Adding a WDS unit to the combined EDS/EBSD system augments its capabilities, but adds additional challenges. Unfortunately, the WDS components are difficult to mount close to the sample because of their physical size and complexity. We started with a compact WDS design that is compatible with multiple systems. In microscopes with large chambers, the long beam path between the sample and the spectrometer can introduce significant 1/d 2 losses. To mitigate this, we mounted a grazing-incidence, x-ray focusing device inside the chamber, within 20 mm of the sample, to capture a large solid angle. The graze angles for such optics are wavelength (energy) dependent, so it was necessary to develop three nested, contoured cones to guide the radiation diverging from the sample into a parallel beam that returns to the externally mounted spectrometer.

Within the spectrometer, five configurable analyzing crystals receive the radiation while sweeping through a range of incident angles intended to satisfy the Bragg law for the energy of interest. Each crystal (or synthetic multilayer) permits diffraction of a specific range of energies; typical configurations allow for complete coverage of the energies transferred by the collection collimator, with a typical energy resolution from 5 eV to about 25 eV.
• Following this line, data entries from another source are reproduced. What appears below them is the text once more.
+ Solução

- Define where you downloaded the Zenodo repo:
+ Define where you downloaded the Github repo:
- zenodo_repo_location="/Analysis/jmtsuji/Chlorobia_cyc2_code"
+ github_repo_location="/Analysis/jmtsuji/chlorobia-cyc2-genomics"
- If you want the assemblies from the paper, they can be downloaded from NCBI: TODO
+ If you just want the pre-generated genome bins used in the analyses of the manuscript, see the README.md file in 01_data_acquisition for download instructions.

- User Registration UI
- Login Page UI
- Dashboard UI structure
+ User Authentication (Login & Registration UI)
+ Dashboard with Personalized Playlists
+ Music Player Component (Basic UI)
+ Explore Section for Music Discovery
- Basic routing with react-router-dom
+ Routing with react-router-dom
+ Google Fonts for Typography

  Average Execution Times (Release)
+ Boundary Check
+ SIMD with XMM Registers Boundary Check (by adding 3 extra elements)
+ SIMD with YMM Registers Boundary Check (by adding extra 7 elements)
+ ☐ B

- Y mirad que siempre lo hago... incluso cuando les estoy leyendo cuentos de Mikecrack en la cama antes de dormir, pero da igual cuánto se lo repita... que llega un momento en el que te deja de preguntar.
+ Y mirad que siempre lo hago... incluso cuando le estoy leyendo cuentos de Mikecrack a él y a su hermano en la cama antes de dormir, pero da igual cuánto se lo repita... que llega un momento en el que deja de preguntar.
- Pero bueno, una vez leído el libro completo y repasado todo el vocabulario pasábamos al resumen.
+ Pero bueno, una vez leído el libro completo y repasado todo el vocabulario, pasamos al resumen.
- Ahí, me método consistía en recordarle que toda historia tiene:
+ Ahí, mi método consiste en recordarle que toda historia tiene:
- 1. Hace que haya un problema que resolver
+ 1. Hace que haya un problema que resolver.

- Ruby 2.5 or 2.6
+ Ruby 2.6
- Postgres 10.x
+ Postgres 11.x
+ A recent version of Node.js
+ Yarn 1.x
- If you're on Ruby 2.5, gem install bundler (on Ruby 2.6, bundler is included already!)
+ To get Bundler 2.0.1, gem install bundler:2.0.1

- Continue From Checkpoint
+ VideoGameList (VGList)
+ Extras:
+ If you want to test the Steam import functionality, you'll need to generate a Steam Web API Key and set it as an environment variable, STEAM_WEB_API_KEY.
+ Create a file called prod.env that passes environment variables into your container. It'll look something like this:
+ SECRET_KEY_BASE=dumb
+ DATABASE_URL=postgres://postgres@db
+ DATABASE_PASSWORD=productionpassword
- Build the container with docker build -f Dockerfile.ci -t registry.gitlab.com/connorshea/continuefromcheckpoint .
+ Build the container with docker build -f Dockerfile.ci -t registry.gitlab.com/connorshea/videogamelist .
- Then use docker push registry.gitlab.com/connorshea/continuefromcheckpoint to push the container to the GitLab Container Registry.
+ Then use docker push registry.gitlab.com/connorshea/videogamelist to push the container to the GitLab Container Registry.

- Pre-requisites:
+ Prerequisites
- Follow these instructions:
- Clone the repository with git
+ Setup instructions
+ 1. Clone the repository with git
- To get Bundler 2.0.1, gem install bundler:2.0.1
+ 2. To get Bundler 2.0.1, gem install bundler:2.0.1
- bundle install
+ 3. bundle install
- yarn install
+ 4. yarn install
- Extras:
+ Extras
Our design group optimized the performance of each tool without compromising the performance of the others by creating detailed 3-D models of the microscope's stage, chamber, pole pieces, and beam ports and then running ray-tracing simulations of all possible beam paths. The resultant design minimizes integration problems while simplifying serviceability and ease of installation. Integrating the hardware and software of all three analytical techniques together provides the scientist with a tool to obtain increased insight into the relationships between the chemical and crystallographic aspects of material microstructures. oe

Del Redfern

Del Redfern is materials characterization product manager for EDAX Inc., Mahwah, NJ.